The Prime Minister is rejecting claims that changes to the
family court structure will make it unaffordable for couples.
"The Family Court shouldn't be used for resolving financial disputes between warring parents, it should be used for other reasons," John Key says.
Proposals for changes to the Family Court announced yesterday include increasing the penalty for breaching a protection order, recognising 'economic abuse' as a form of psychological abuse, and improving domestic violence programmes.
The proposed reforms also include the introduction of a new Family Disputes Resolution (FDR) service to help people get on with their lives more quickly.
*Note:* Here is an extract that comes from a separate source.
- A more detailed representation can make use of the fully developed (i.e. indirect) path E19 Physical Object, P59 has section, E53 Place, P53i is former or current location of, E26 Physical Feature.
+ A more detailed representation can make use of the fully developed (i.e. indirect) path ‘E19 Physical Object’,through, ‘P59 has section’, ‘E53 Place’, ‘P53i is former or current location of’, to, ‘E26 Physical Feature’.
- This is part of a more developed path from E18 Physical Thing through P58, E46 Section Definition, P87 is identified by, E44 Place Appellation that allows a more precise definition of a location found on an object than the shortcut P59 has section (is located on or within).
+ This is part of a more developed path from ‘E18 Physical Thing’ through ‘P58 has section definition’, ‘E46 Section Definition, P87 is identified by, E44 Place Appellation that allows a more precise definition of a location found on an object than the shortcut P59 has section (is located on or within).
However plans to cut the current six free counselling sessions for couples to just one, have prompted claims families will face significant financial hardship.
The association representing counsellors says that doesn't allow enough time to resolve issues and families will be forced to seek help elsewhere.
"A lot of struggling families are already on the bread line and they haven't got a spare $100 to pay for a counsellor or $150 or whatever the rate might be," says Elayne Johnston of the New Zealand Association of Counsellors.
"It is in a way, justice denied," she told ONE News today.
However John Key says he does not agree with such claims.
"What we are trying to do is set up a disputes resolution system which means that the vast bulk of people do not to go to court and that is a really positive thing for children that are involved in those relationships.
He says if someone can't afford to go to court there are "a number of provisions in the law which will ensure they get free legal aid".
The Prime Minister says the aim is to deliberately get people out of court "as we think that will be a faster and more successful way of resolving issues".
A comprehensive review of the Family Court was completed earlier this year after input from the public, judges, lawyers and counsellors.
Justice Minister Judith Collins says the reforms will ensure the Family Court renews its focus toward those who need it most.
The Government will introduce legislation for the changes later this year.